* **WHAT YOU HAVE TO DO**
Leave out the pictures and copy the remaining records exactly.

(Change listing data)

__________________________________________________

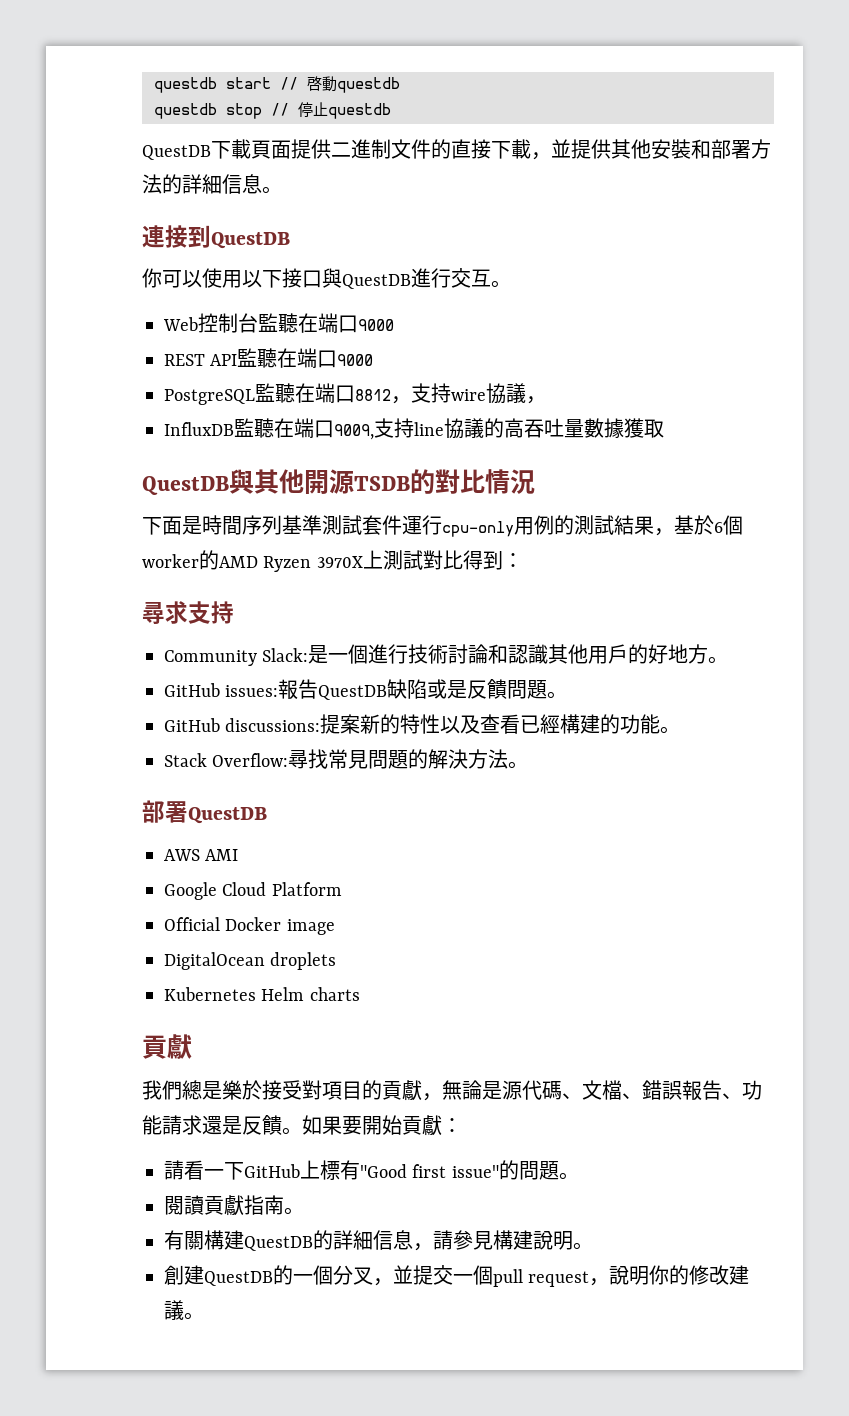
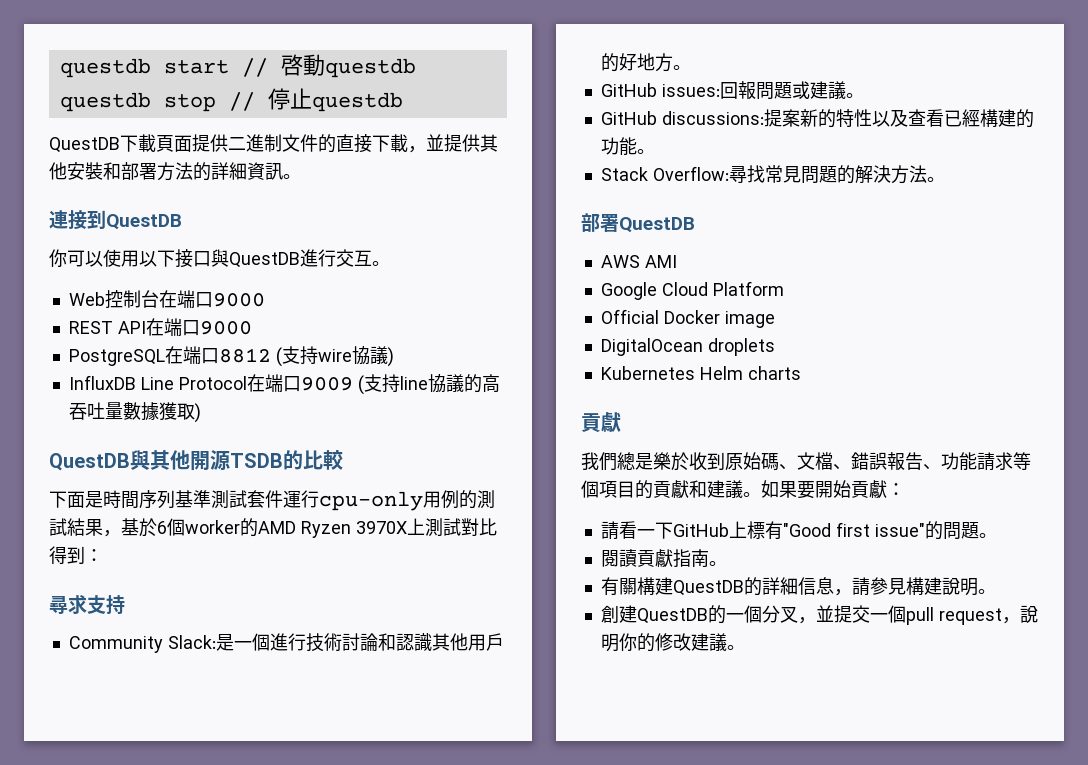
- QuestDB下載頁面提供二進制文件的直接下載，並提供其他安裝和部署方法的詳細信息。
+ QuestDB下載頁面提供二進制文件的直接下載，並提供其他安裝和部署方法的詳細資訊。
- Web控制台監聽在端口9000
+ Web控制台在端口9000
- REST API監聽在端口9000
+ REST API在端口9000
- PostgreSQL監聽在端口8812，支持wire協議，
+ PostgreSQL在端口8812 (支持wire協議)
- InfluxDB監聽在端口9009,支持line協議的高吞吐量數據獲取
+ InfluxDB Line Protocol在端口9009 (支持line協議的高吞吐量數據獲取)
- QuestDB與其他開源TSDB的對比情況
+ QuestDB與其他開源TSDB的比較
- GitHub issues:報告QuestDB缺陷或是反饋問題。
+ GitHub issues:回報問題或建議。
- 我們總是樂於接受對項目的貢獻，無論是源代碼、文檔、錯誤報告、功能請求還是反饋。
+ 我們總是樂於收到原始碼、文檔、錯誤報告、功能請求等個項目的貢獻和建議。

__________________________________________________

* **SOLUTION**
- QuestDB下載頁面提供二進制文件的直接下載，並提供其他安裝和部署方法的詳細信息。
+ QuestDB下載頁面提供二進制文件的直接下載，並提供其他安裝和部署方法的詳細資訊。
- Web控制台監聽在端口9000
+ Web控制台在端口9000
- REST API監聽在端口9000
+ REST API在端口9000
- PostgreSQL監聽在端口8812，支持wire協議，
+ PostgreSQL在端口8812 (支持wire協議)
- InfluxDB監聽在端口9009,支持line協議的高吞吐量數據獲取
+ InfluxDB Line Protocol在端口9009 (支持line協議的高吞吐量數據獲取)
- QuestDB與其他開源TSDB的對比情況
+ QuestDB與其他開源TSDB的比較
- GitHub issues:報告QuestDB缺陷或是反饋問題。
+ GitHub issues:回報問題或建議。
- 我們總是樂於接受對項目的貢獻，無論是源代碼、文檔、錯誤報告、功能請求還是反饋。
+ 我們總是樂於收到原始碼、文檔、錯誤報告、功能請求等個項目的貢獻和建議。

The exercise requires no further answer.